Nearly 32 million patient records were stolen by hackers in the first six months of 2019 alone, according to the Protenus 2019 Mid-Year Breach Barometer Report. The four steps outlined below can help your organization improve its cybersecurity to ensure uptime and HIPAA compliance.
Step 1 — Review access control.
Passwords alone aren’t keeping cybercriminals out. Single sign-on and multifactor authentication increase protection while simplifying access for clinicians and staff who are already pre-occupied with serving patients. Applications like Windows Hello® allow users to authenticate their identity with facial recognition, iris scans or fingerprint scanning. Touch-free solutions are fast and convenient ways of giving the right users access to important information.
Step 2 — Train staff to prevent phishing.
Phishing is a common and easy way for cybercriminals to gain access to passwords and data. Creating required trainings, sending warnings about new phishing schemes and simplifying the reporting process of suspicious emails are a few ways to equip your clinicians with the knowledge needed to reduce phishing. Any trainings should be scheduled on a regular basis to keep the potential threat front of mind — even when your staff is under pressure.
Step 3 — Use the latest version.
If your healthcare organization relies on out-of-date technology, then it’s time for an upgrade. Past versions can contain easily exploitable vulnerabilities that could cause downtime to critical healthcare resources. Be sure to update software to its latest version and remember that it’s best to only use software the publisher regularly supports with updates.

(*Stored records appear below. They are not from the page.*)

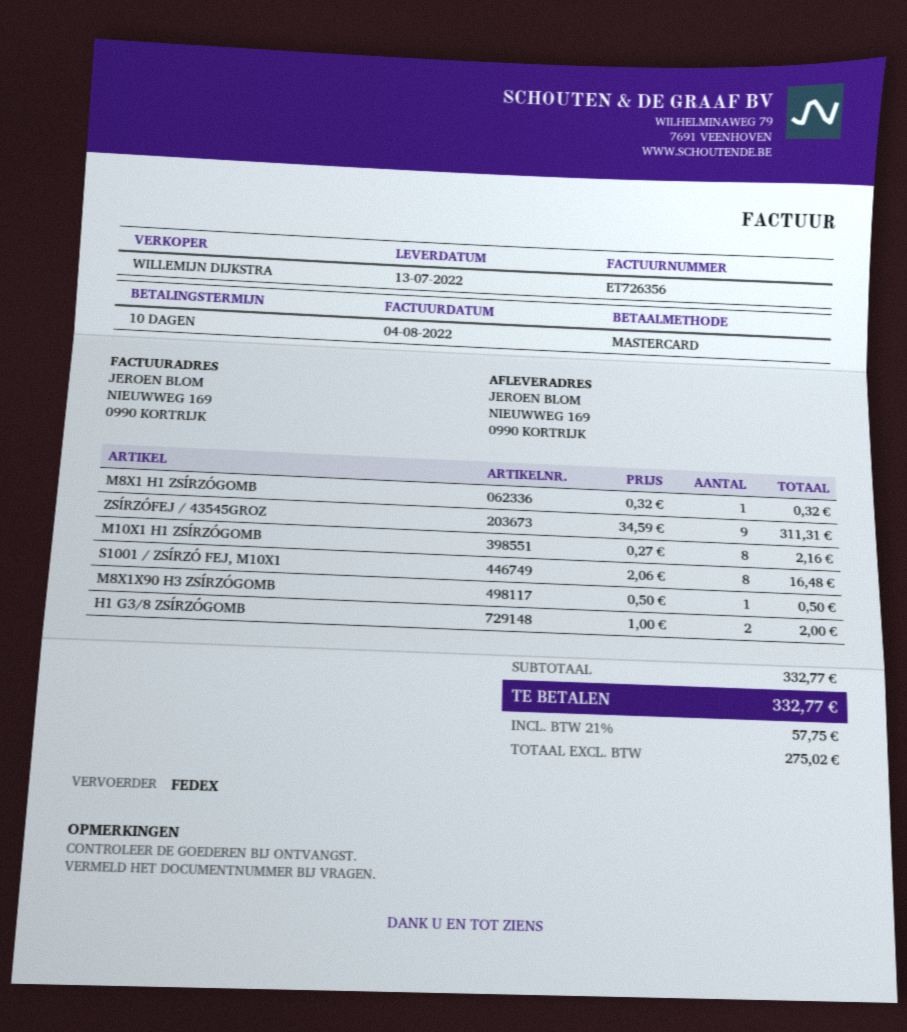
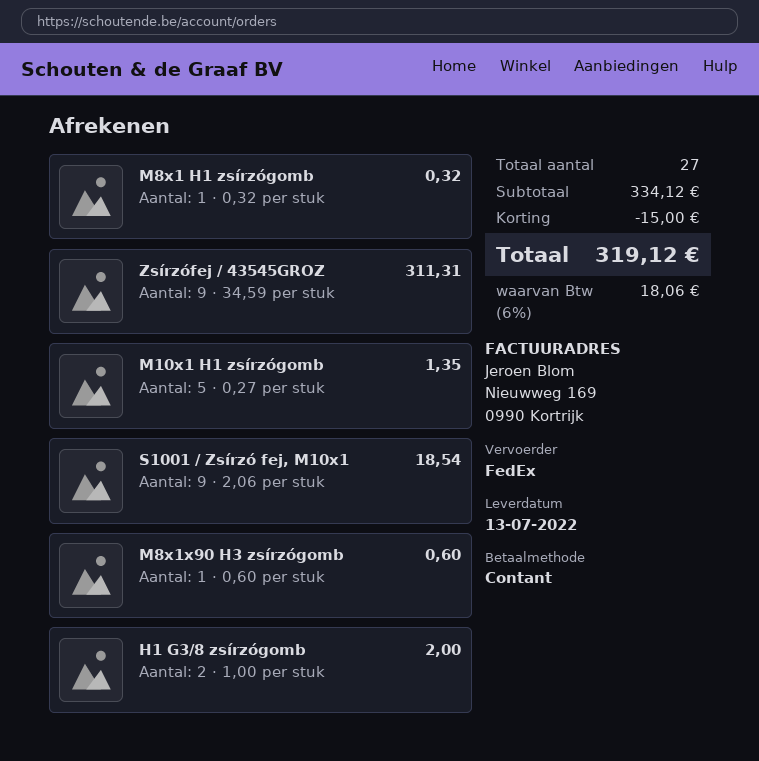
payment method: Mastercard -> cash
M10X1 H1 ZSÍRZÓGOMB: 8 x 0.27 = 2.16 -> 5 x 0.27 = 1.35
S1001 / ZSÍRZÓ FEJ, M10X1: 8 x 2.06 = 16.48 -> 9 x 2.06 = 18.54
M8X1X90 H3 ZSÍRZÓGOMB: 1 x 0.50 = 0.50 -> 1 x 0.60 = 0.60
subtotal: 332.77 -> 334.12
discount: none -> 15.00
tax: 21% = 57.75 -> 6% = 18.06
total: 332.77 -> 319.12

Step 4 — Adopt cutting-edge tools.
No healthcare cybersecurity strategy is complete without deploying tools to monitor your systems, build firewalls, encrypt data and stop incidents. If you don’t have the tools in place now, work with your IT team to identify any gaps in your cybersecurity strategy. There are a variety of solutions out there to help secure healthcare networks, making it important to invest the time and resources to discover the best solution for your organization.
Protenus. (July 2019). Protenus 2019 Mid-year Breach Barometer Report.